● **Problem requirements**
Reproduce the data that follows in its entirety, character for character.
(Dataset extract Opens)
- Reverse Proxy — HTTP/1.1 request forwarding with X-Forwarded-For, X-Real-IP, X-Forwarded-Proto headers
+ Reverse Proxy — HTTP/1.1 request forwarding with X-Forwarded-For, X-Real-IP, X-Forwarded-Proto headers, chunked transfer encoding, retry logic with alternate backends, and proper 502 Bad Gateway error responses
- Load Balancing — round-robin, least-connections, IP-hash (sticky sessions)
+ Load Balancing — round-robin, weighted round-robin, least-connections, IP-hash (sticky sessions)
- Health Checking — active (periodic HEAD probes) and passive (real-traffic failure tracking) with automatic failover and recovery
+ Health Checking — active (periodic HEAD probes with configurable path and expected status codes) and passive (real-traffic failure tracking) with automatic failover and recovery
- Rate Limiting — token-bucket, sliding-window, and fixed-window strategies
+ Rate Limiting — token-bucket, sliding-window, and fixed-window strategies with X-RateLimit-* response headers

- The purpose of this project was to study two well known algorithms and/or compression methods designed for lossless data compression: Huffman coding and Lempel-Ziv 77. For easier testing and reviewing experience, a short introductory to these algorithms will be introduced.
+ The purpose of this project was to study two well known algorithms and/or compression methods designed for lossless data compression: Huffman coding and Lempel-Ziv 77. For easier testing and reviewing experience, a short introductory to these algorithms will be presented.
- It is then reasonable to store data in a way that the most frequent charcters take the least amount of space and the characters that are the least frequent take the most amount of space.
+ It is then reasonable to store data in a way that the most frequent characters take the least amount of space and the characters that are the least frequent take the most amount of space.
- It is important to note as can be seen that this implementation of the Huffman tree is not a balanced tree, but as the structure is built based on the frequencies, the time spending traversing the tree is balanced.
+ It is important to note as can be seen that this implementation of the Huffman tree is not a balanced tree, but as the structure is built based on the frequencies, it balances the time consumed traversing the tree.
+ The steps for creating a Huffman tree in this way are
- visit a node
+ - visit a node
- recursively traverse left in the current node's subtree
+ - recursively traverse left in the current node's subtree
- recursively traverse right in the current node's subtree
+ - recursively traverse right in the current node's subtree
(Dataset extract Closes)
● **Answer**
- Reverse Proxy — HTTP/1.1 request forwarding with X-Forwarded-For, X-Real-IP, X-Forwarded-Proto headers
+ Reverse Proxy — HTTP/1.1 request forwarding with X-Forwarded-For, X-Real-IP, X-Forwarded-Proto headers, chunked transfer encoding, retry logic with alternate backends, and proper 502 Bad Gateway error responses
- Load Balancing — round-robin, least-connections, IP-hash (sticky sessions)
+ Load Balancing — round-robin, weighted round-robin, least-connections, IP-hash (sticky sessions)
- Health Checking — active (periodic HEAD probes) and passive (real-traffic failure tracking) with automatic failover and recovery
+ Health Checking — active (periodic HEAD probes with configurable path and expected status codes) and passive (real-traffic failure tracking) with automatic failover and recovery
- Rate Limiting — token-bucket, sliding-window, and fixed-window strategies
+ Rate Limiting — token-bucket, sliding-window, and fixed-window strategies with X-RateLimit-* response headers

- The purpose of this project was to study two well known algorithms and/or compression methods designed for lossless data compression: Huffman coding and Lempel-Ziv 77. For easier testing and reviewing experience, a short introductory to these algorithms will be introduced.
+ The purpose of this project was to study two well known algorithms and/or compression methods designed for lossless data compression: Huffman coding and Lempel-Ziv 77. For easier testing and reviewing experience, a short introductory to these algorithms will be presented.
- It is then reasonable to store data in a way that the most frequent charcters take the least amount of space and the characters that are the least frequent take the most amount of space.
+ It is then reasonable to store data in a way that the most frequent characters take the least amount of space and the characters that are the least frequent take the most amount of space.
- It is important to note as can be seen that this implementation of the Huffman tree is not a balanced tree, but as the structure is built based on the frequencies, the time spending traversing the tree is balanced.
+ It is important to note as can be seen that this implementation of the Huffman tree is not a balanced tree, but as the structure is built based on the frequencies, it balances the time consumed traversing the tree.
+ The steps for creating a Huffman tree in this way are
- visit a node
+ - visit a node
- recursively traverse left in the current node's subtree
+ - recursively traverse left in the current node's subtree
- recursively traverse right in the current node's subtree
+ - recursively traverse right in the current node's subtree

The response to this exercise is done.